JPS is the primary producer of electricity for the national grid and has a monopoly on the transmission and distribution of power in the island.
The company estimates its transmission loss at around 13 per annually, the bulk of which is stolen. Transmission loss costs the company an estimated US$57 million (J$4 billion) a year.
It is in its efforts to reduce electricity theft, even as it enhances the management of its systems, that JPS is now investing heavily in new technologies.
Last week, the company announced a US$2.3 million ($164.5 million) contract with the United States-based Trilliant Networks Inc. to set up an advanced meter infrastructure (AMI) for its approximately 6,000 priority commercial and industrial customers.
"Large customers will have intelligent meters that will be read online by JPS," Obligio said. "We will be able to monitor the consumption of all the customers so that we can help them to analyse how they can reduce their consumption, and it is going to help us to identify who is tampering with the meter of JPS."
Now, JPS is looking to South America, with similar problems to Jamaica's with electricity theft, for solutions at the household and small-business level.
The company says it is investing US$8 million (J$570 million) in the technology that will include the installation of new types of meters, with remote display panels, that can be monitored from JPS facilities.
"With the use of electronic meters and remote-communication technology, these meters will be remotely and automatically read and also disconnected and reconnected for non-payment of electricity bills," JPS explained.
Limit meter tampering
The new technology is expected to significantly limit incidence of meter tampering as well as 'throw-ups' and other forms of illegal connections to JPS's low-voltage network that serves residential and small commercial customers.
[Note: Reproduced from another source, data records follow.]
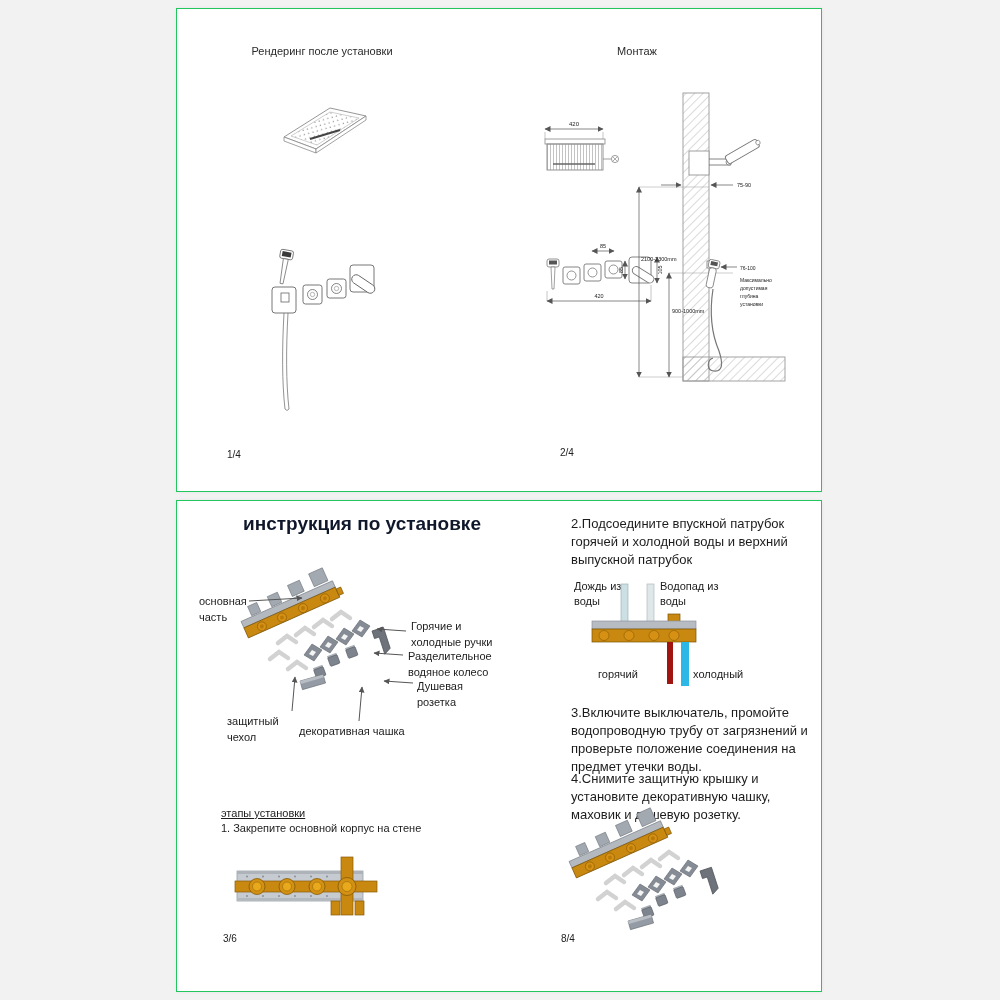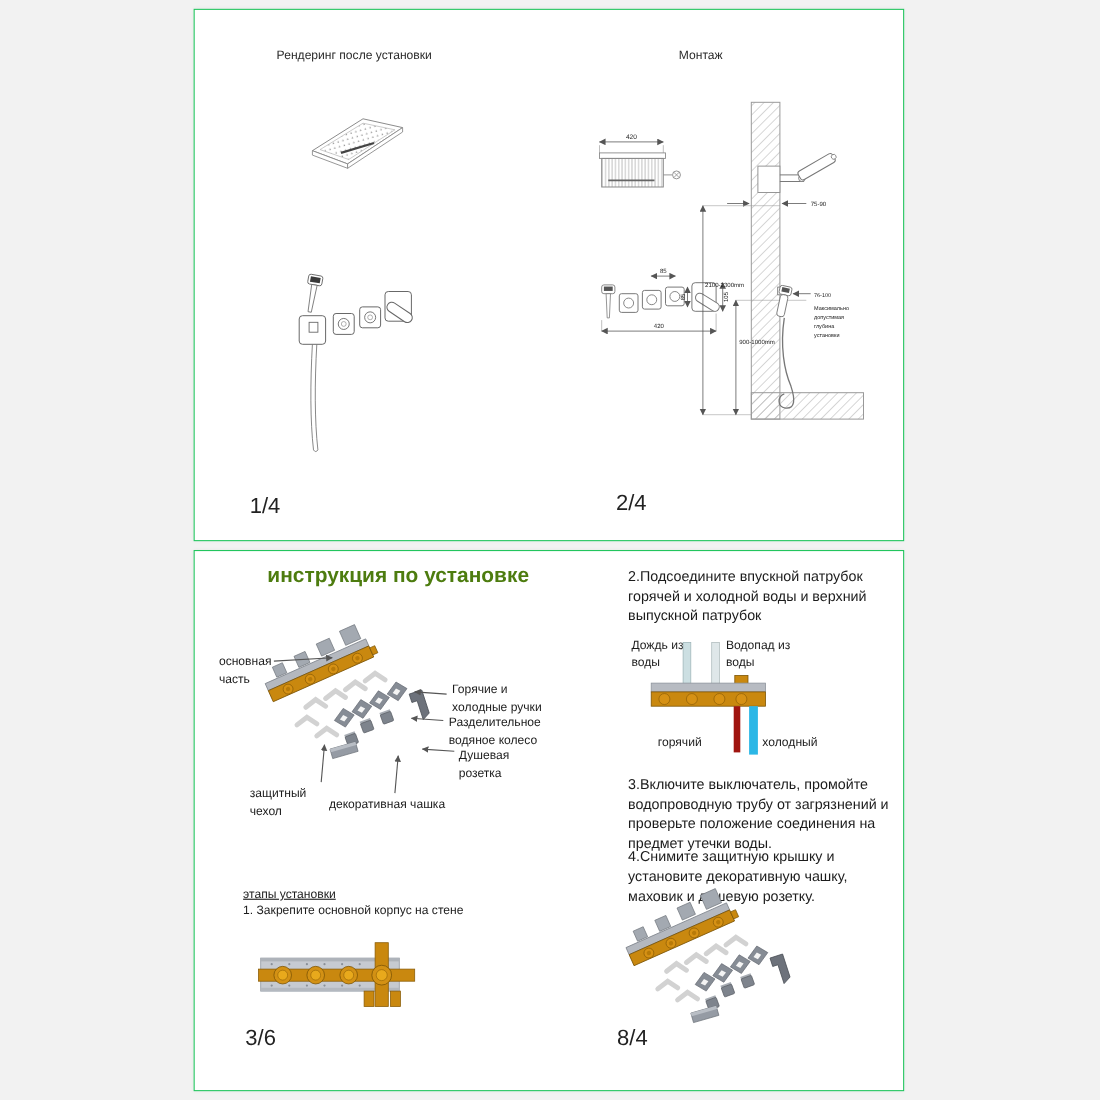--- a/index.html
+++ b/index.html
@@ -11,23 +11,23 @@
     overflow:hidden;
   }
   .card{
     position:absolute;left:176px;width:644px;background:#fff;
     border:1px solid #22c55e;box-shadow:0 0 4px rgba(0,0,0,.05);
   }
   #card1{top:8px;height:482px;}
   #card2{top:500px;height:490px;}
   .abs{position:absolute;}
   .hdr{font-size:11px;color:#2a2a2a;text-align:center;}
-  .pg{font-size:20px;color:#222;}
+  .pg{font-size:10px;color:#222;}
   .body-txt{font-size:13px;line-height:1.38;color:#1c1c1c;margin-left:15px;}
-  .title{font-size:19px;font-weight:bold;text-align:center;color:#4d7c0f;}
+  .title{font-size:19px;font-weight:bold;text-align:center;color:#0f172a;}
   .small-lab{font-size:11px;color:#1c1c1c;}
   svg{display:block;overflow:visible;}
   svg text{font-family:"Liberation Sans", sans-serif;fill:#1c1c1c;}
 </style>
 </head>
 <body>
 
 <svg width="0" height="0" style="position:absolute" aria-hidden="true">
   <defs>
     <marker id="ar" markerWidth="7" markerHeight="7" refX="5.5" refY="3" orient="auto-start-reverse" markerUnits="userSpaceOnUse">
Eight thousand meters are expected to be installed by next March under the first phase of the project.
Until now, detecting illegal connections and other forms of electricity theft has been largely a physical, difficult and time-consuming process carried out by JPS technicians. Some 23,000 illegal connections have been removed by the company so far this year.
"Brazil has been very successful in reducing the losses ... So, we are bringing that technology here," Obligio said.